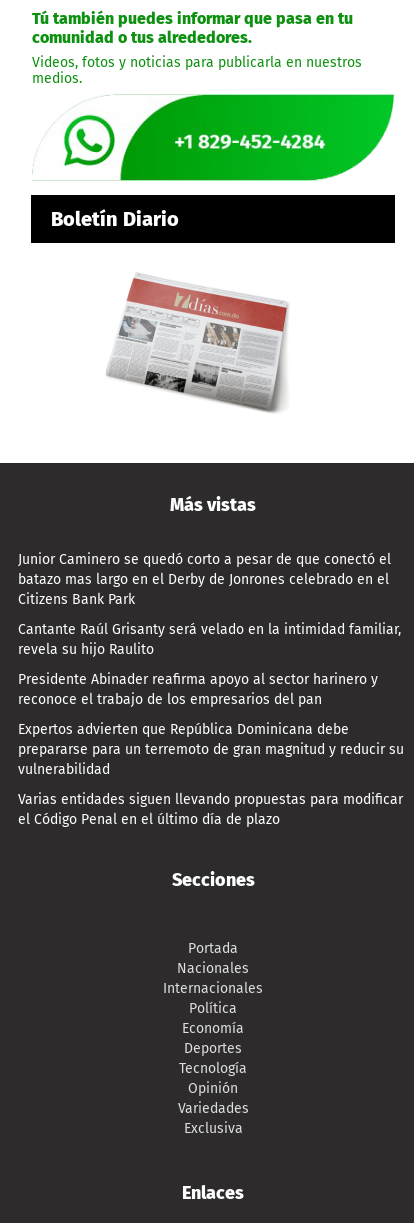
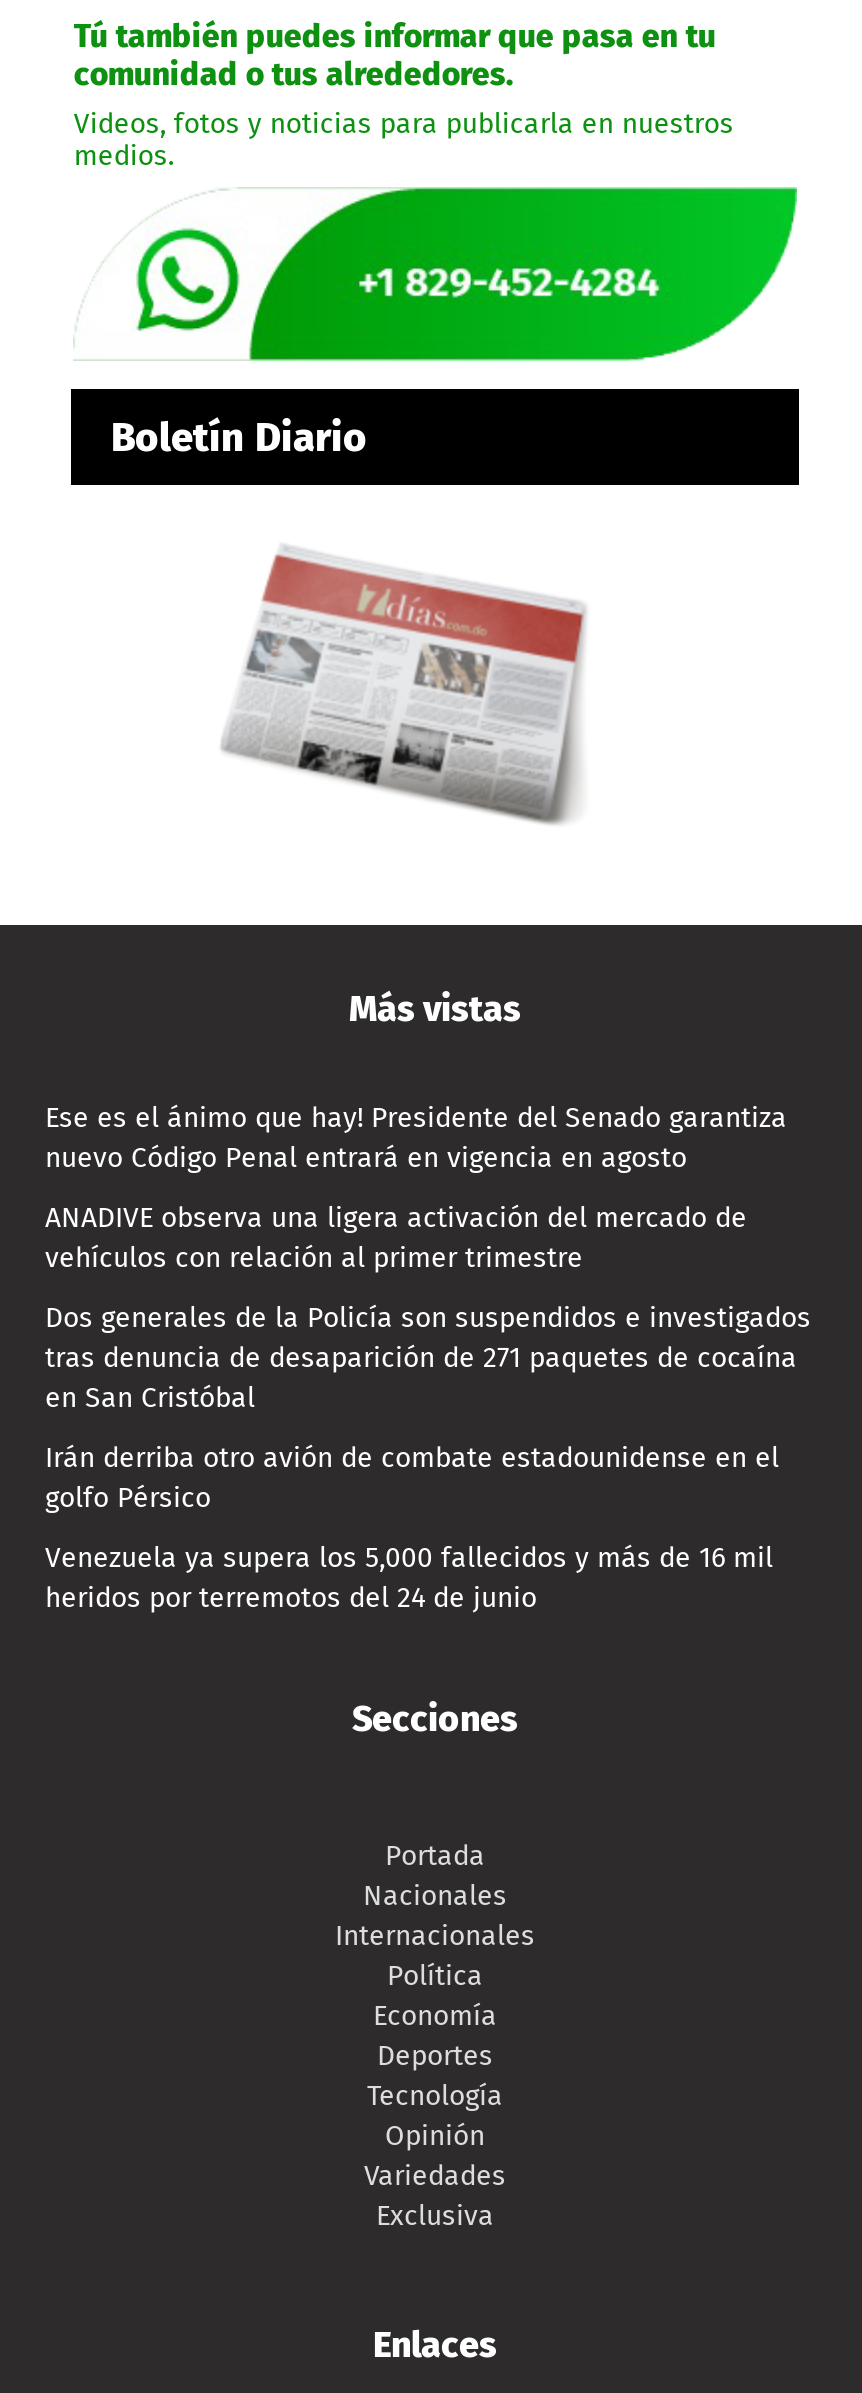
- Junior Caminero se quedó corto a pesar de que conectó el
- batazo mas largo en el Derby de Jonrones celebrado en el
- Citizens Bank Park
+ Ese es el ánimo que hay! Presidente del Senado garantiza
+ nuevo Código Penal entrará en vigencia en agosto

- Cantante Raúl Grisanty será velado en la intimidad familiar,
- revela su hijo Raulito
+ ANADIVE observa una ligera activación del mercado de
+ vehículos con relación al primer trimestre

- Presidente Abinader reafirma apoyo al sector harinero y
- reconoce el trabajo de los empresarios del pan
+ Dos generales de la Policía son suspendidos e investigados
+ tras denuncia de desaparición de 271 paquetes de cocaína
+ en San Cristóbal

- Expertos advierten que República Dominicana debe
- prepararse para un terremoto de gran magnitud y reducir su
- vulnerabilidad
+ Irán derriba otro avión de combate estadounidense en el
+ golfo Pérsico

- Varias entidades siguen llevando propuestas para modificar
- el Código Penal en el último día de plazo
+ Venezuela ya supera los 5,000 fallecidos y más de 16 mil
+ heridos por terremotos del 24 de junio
++++
The reply is to be all the records above, transcribed exactly, with no pictures.

- Junior Caminero se quedó corto a pesar de que conectó el
- batazo mas largo en el Derby de Jonrones celebrado en el
- Citizens Bank Park
+ Ese es el ánimo que hay! Presidente del Senado garantiza
+ nuevo Código Penal entrará en vigencia en agosto

- Cantante Raúl Grisanty será velado en la intimidad familiar,
- revela su hijo Raulito
+ ANADIVE observa una ligera activación del mercado de
+ vehículos con relación al primer trimestre

- Presidente Abinader reafirma apoyo al sector harinero y
- reconoce el trabajo de los empresarios del pan
+ Dos generales de la Policía son suspendidos e investigados
+ tras denuncia de desaparición de 271 paquetes de cocaína
+ en San Cristóbal

- Expertos advierten que República Dominicana debe
- prepararse para un terremoto de gran magnitud y reducir su
- vulnerabilidad
+ Irán derriba otro avión de combate estadounidense en el
+ golfo Pérsico

- Varias entidades siguen llevando propuestas para modificar
- el Código Penal en el último día de plazo
+ Venezuela ya supera los 5,000 fallecidos y más de 16 mil
+ heridos por terremotos del 24 de junio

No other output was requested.